Brasília – O procurador-geral da República, Rodrigo Janot, considerou nessa sexta-feira “desarrazoado” o pedido da promotora da Vara de Execuções Penais do Distrito Federal, Márcia Milhomens Corrêa, para quebrar o sigilo telefônico do Complexo Penitenciário da Papuda, em Brasília. A medida requerida pela promotora inclui coordenadas geográficas que podem alcançar o Palácio do Planalto e até mesmo o Supremo Tribunal Federal (STF).
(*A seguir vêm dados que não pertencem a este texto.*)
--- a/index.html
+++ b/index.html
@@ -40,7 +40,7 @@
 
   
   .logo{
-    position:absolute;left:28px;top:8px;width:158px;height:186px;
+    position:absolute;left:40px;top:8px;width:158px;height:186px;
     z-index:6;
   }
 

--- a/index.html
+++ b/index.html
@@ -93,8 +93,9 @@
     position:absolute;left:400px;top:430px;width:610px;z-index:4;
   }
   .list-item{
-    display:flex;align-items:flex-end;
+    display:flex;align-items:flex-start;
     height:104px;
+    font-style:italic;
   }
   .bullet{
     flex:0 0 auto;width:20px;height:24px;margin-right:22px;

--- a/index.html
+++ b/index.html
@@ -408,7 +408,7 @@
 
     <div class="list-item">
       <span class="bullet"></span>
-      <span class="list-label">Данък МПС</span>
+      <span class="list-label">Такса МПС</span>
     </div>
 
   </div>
Por isso, Janot deu parecer contrário ao pedido, que agora será encaminhado ao ministro Joaquim Barbosa, presidente da Suprema Corte, que decidirá se acata a pretensão da representante do Ministério Público Estadual. “Há um excesso sem justificativas plausíveis e uma pretensão totalmente desarrazoada”, disse, referindo-se ao pedido. E concluiu: “O pleito não merece acolhimento, desbordando de todos os procedimentos normais nesse tipo de apuração”.
Ao apresentar o pedido, a promotora Márcia Milhomens informou que o objetivo era investigar o suposto uso de celular pelo ex-ministro da Casa Civil José Dirceu dentro do presídio, onde está detido desde novembro, depois de ter sido condenado por envolvimento no escândalo do mensalão a sete anos e 11 meses de prisão em regime semiaberto. Segundo ela, o que se pretendia era que operadoras de telefonia móvel se limitassem a informar sobre eventuais chamadas da penitenciária da Papuda para a Praça dos Três Poderes, onde estão situados o Palácio do Planalto, o Supremo Tribunal Federal e o Congresso Nacional. “Trata-se de medida menos gravosa e indispensável à apuração das denúncias trazidas ao Ministério Público”, argumentou a promotora. A investigação foi instaurada depois que a imprensa publicou reportagens sobre suposta conversa telefônica entre o petista e o secretário da Indústria, Comércio e Mineração da Bahia, James Correia, em janeiro
Descompasso
No parecer, Janot não poupa críticas à colega do Ministério Público Estadual, apesar de admitir que a lei veda o uso de celular por detentos. "A adoção de medidas invasivas (no caso, a quebra do sigilo telefônico) tem que ser pautada pelo princípio da proporcionalidade. Os meios podem ser idôneos para atingir o fim, entretanto, desproporcionais em relação ao chamado custo/benefício”, destacou o procurador-geral da República. Janot lembrou também que a suspeita é de que José Dirceu falou ao telefone em 6 de janeiro, e a promotoria pretendia quebrar o sigilo telefônico por um período de 15 dias. Em sua interpretação, há um “total descompasso da injustificada pretensão de pedir quebras de sigilos telefônicos dentro desses quadrantes (que incluiriam a Praça dos Três Poderes)”.
A investigação do possível uso de celular virou uma grande dor de cabeça não só para o petista José Dirceu como para a promotora Márcia Milhomens. O Conselho Nacional do Ministério Público (CNMP) instaurou um procedimento para investigar a conduta da promotora, a partir de um pedido da Advocacia-Geral da União (AGU), que apresentou uma reclamação formal ao colegiado. A AGU sustentou que Márcia pediu uma quebra ampla de sigilo telefônico, atingindo um número indeterminado de pessoas, sem dar explicações ou justificativas para a medida, o que a tornou ilegal (leia ao lado). Por sua vez, José Dirceu, condenado a cumprir pena em regime semiaberto, teve a análise de seu pedido de trabalho externo suspensa até que seja concluída a apuração do possível uso do celular.
Favorável
O pedido da defesa do ex-ministro para o trabalho externo já recebeu parecer favorável do procurador-geral, Rodrigo Janot. “No que concerne ao requerimento de trabalho externo do sentenciado, não há nada a opor, porque, do que se tem conhecimento, os requisitos legais foram preenchidos”, afirmou o procurador, no dia 14. Segundo ele, o ex-ministro negou o uso irregular de telefone e o procedimento administrativo na Papuda foi arquivado por falta de provas. José Dirceu tenta trabalhar desde que foi preso. Uma primeira solicitação foi para assumir a gerência do Hotel Saint Peter, com salário de R$ 20 mil mensais. As suspeitas sobre a oferta levaram o petista a desistir do pedido. Depois, em janeiro, ele fez nova tentativa, desta vez, para trabalhar na biblioteca de um escritório de advocacia, com salário de pouco mais de R$ 2 mil mensais. O pedido ainda não foi analisado.